Le 20 novembre, le Premier ministre malien a reçu à Bamako le Représentant spécial du Secrétaire général de l’ONU pour l’Afrique de l’Ouest et le Sahel, porteur d’un message de soutien, une première depuis le retrait de la MINUSMA en 2023.
La rencontre au Mali entre le Premier ministre et le représentant de l’ONU intervient quelques jours après la réunion de New York consacrée à la situation sécuritaire dans la région, marquant une reprise des contacts directs entre les autorités maliennes et l’Organisation des Nations Unies depuis le retrait de la MINUSMA en décembre 2023.
Le Général de division Abdoulaye Maïga a ainsi échangé avec Leonardo Santos Simão, porteur d’un message de solidarité du Secrétaire général à l’endroit du gouvernement de la Transition. Le diplomate onusien a expliqué être venu recueillir les orientations nécessaires pour renforcer l’appui des Nations Unies au Mali, tout en saluant la qualité du travail mené par les équipes pays présentes sur le terrain.

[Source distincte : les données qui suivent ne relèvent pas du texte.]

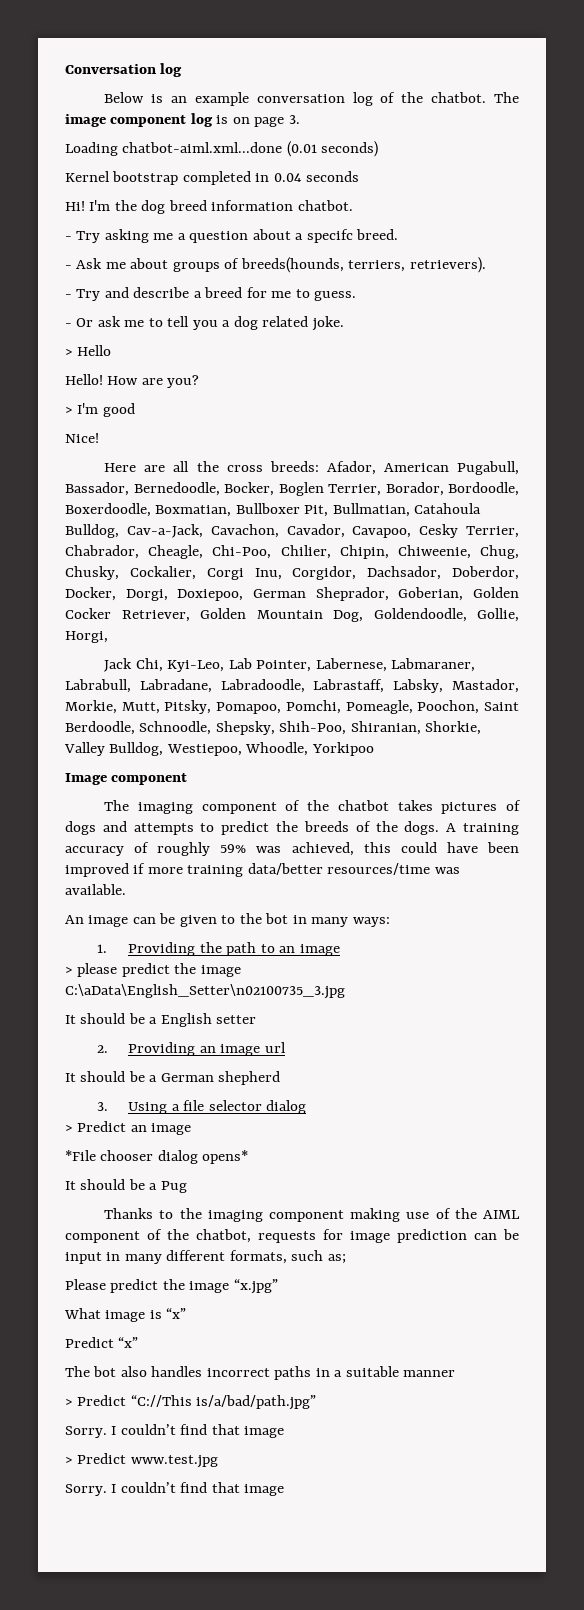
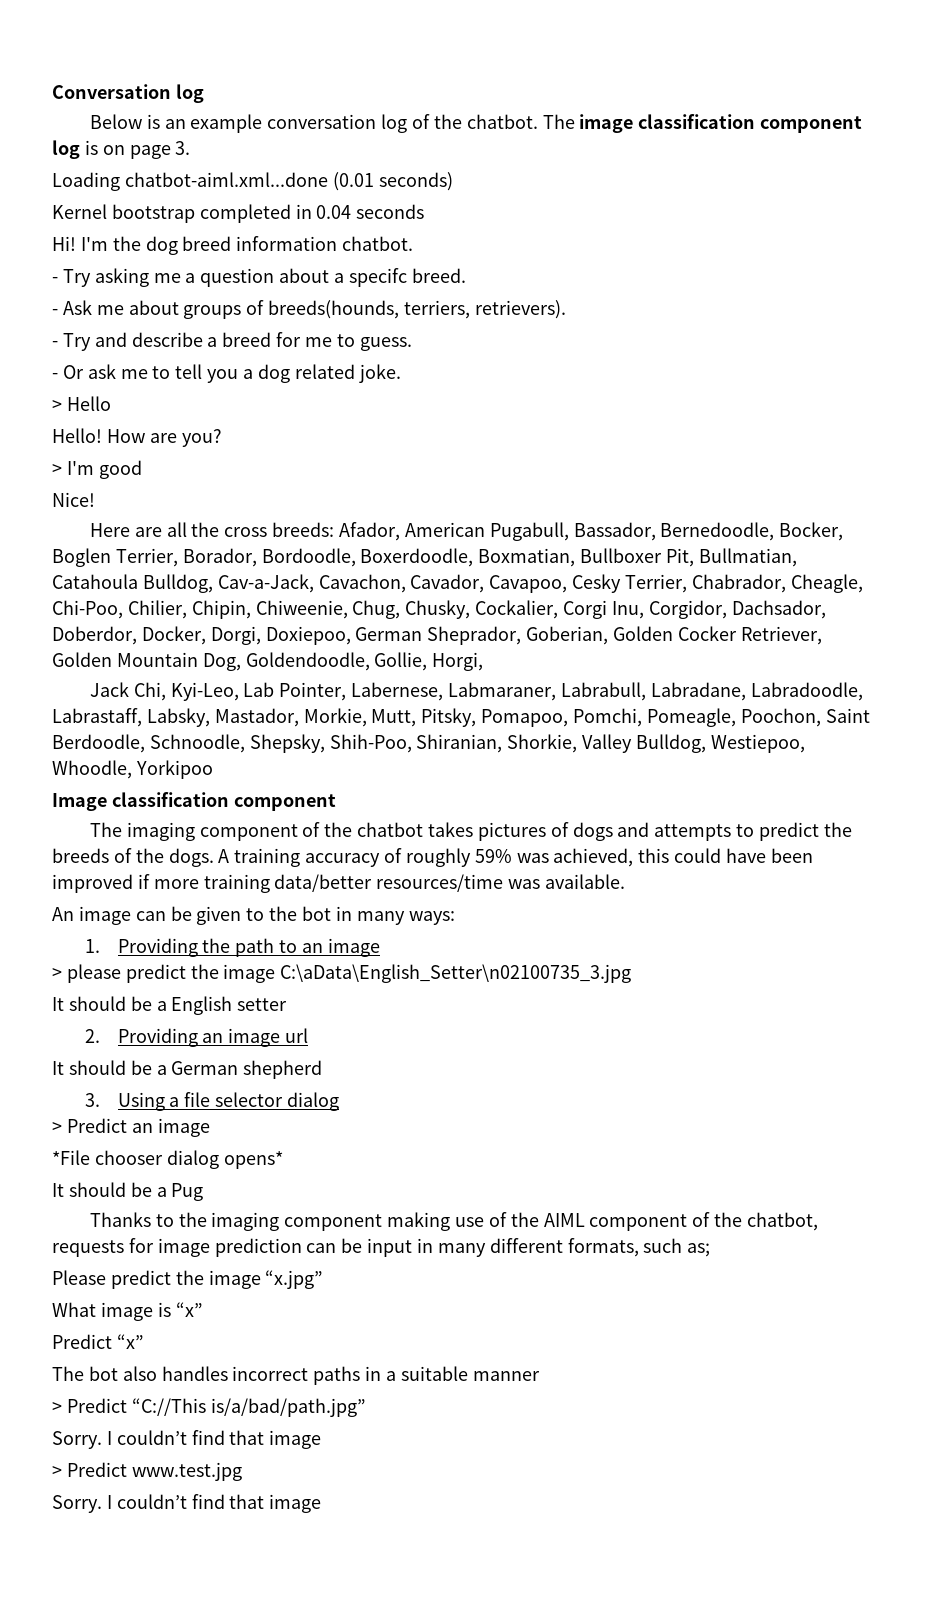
- The image component log is on page 3.
+ The image classification component log is on page 3.
- Image component
+ Image classification component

Cette audience s’inscrit dans le prolongement de la réunion de New York consacrée à la lutte contre le terrorisme en Afrique de l’Ouest et au Sahel. Lors de ces discussions, l’Alliance des États du Sahel avait réaffirmé sa volonté d’assumer pleinement la conduite des opérations de sécurisation, tout en appelant à un soutien international mieux adapté aux réalités locales. Le représentant malien, Issa Konfourou, avait rappelé que la région fait face depuis plus d’une décennie à des attaques ciblant populations et infrastructures, soulignant l’importance d’une coopération alignée sur les priorités sahéliennes.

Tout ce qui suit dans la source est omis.